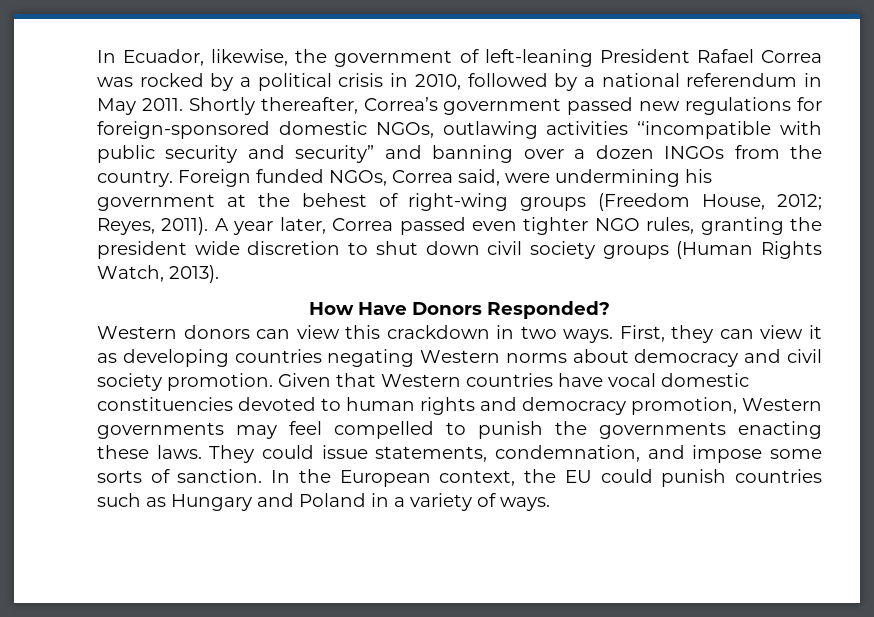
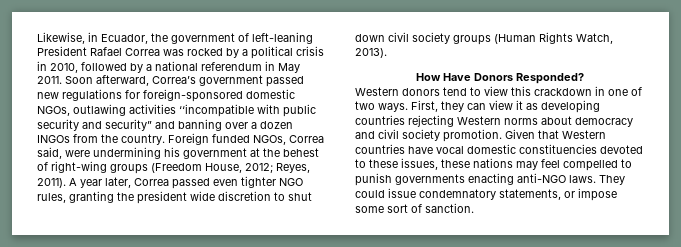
- In Ecuador, likewise, the government of left-leaning President Rafael Correa was rocked by a political crisis in 2010, followed by a national referendum in May 2011.
+ Likewise, in Ecuador, the government of left-leaning President Rafael Correa was rocked by a political crisis in 2010, followed by a national referendum in May 2011.
- Shortly thereafter, Correa’s government passed new regulations for foreign-sponsored domestic NGOs, outlawing activities ‘‘incompatible with public security and security” and banning over a dozen INGOs from the country.
+ Soon afterward, Correa’s government passed new regulations for foreign-sponsored domestic NGOs, outlawing activities ‘‘incompatible with public security and security” and banning over a dozen INGOs from the country.
- Western donors can view this crackdown in two ways.
+ Western donors tend to view this crackdown in one of two ways.
- First, they can view it as developing countries negating Western norms about democracy and civil society promotion.
+ First, they can view it as developing countries rejecting Western norms about democracy and civil society promotion.
- Given that Western countries have vocal domestic constituencies devoted to human rights and democracy promotion, Western governments may feel compelled to punish the governments enacting these laws.
+ Given that Western countries have vocal domestic constituencies devoted to these issues, these nations may feel compelled to punish governments enacting anti-NGO laws.
- They could issue statements, condemnation, and impose some sorts of sanction. In the European context, the EU could punish countries such as Hungary and Poland in a variety of ways.
+ They could issue condemnatory statements, or impose some sort of sanction.

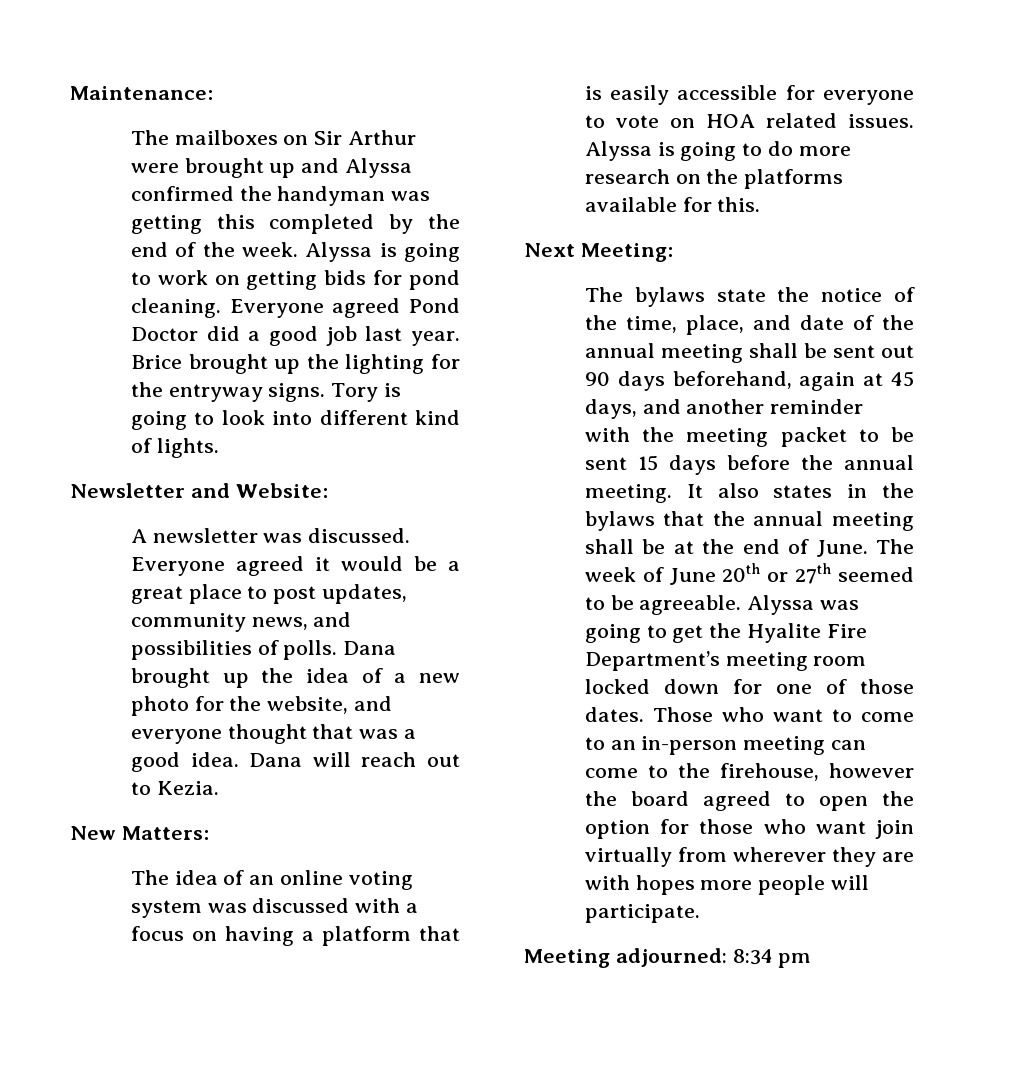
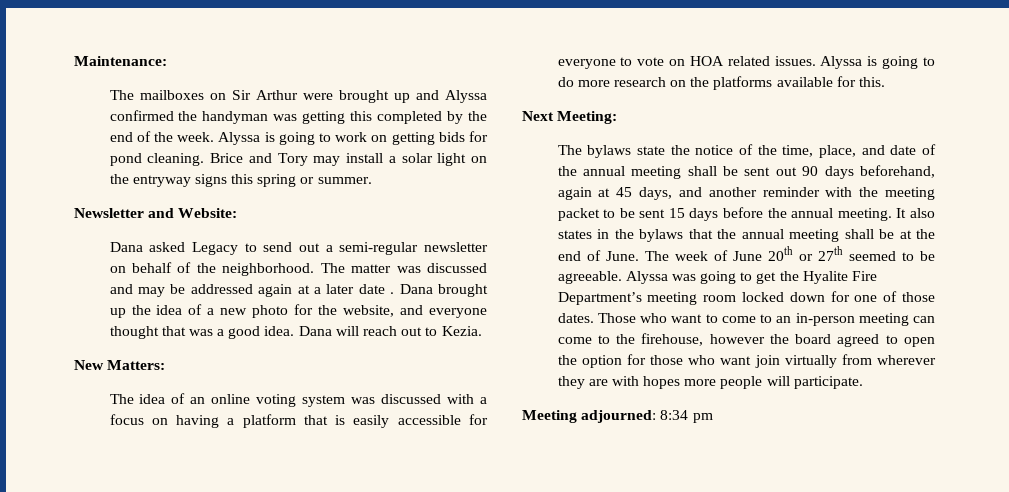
- Everyone agreed Pond Doctor did a good job last year. Brice brought up the lighting for the entryway signs. Tory is going to look into different kind of lights.
+ Brice and Tory may install a solar light on the entryway signs this spring or summer.
  Newsletter and Website:
- A newsletter was discussed. Everyone agreed it would be a great place to post updates, community news, and possibilities of polls.
+ Dana asked Legacy to send out a semi-regular newsletter on behalf of the neighborhood. The matter was discussed and may be addressed again at a later date .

==================================================

Could you repeat the entries word for word, skipping the pictures they contain?

- In Ecuador, likewise, the government of left-leaning President Rafael Correa was rocked by a political crisis in 2010, followed by a national referendum in May 2011.
+ Likewise, in Ecuador, the government of left-leaning President Rafael Correa was rocked by a political crisis in 2010, followed by a national referendum in May 2011.
- Shortly thereafter, Correa’s government passed new regulations for foreign-sponsored domestic NGOs, outlawing activities ‘‘incompatible with public security and security” and banning over a dozen INGOs from the country.
+ Soon afterward, Correa’s government passed new regulations for foreign-sponsored domestic NGOs, outlawing activities ‘‘incompatible with public security and security” and banning over a dozen INGOs from the country.
- Western donors can view this crackdown in two ways.
+ Western donors tend to view this crackdown in one of two ways.
- First, they can view it as developing countries negating Western norms about democracy and civil society promotion.
+ First, they can view it as developing countries rejecting Western norms about democracy and civil society promotion.
- Given that Western countries have vocal domestic constituencies devoted to human rights and democracy promotion, Western governments may feel compelled to punish the governments enacting these laws.
+ Given that Western countries have vocal domestic constituencies devoted to these issues, these nations may feel compelled to punish governments enacting anti-NGO laws.
- They could issue statements, condemnation, and impose some sorts of sanction. In the European context, the EU could punish countries such as Hungary and Poland in a variety of ways.
+ They could issue condemnatory statements, or impose some sort of sanction.

- Everyone agreed Pond Doctor did a good job last year. Brice brought up the lighting for the entryway signs. Tory is going to look into different kind of lights.
+ Brice and Tory may install a solar light on the entryway signs this spring or summer.
  Newsletter and Website:
- A newsletter was discussed. Everyone agreed it would be a great place to post updates, community news, and possibilities of polls.
+ Dana asked Legacy to send out a semi-regular newsletter on behalf of the neighborhood. The matter was discussed and may be addressed again at a later date .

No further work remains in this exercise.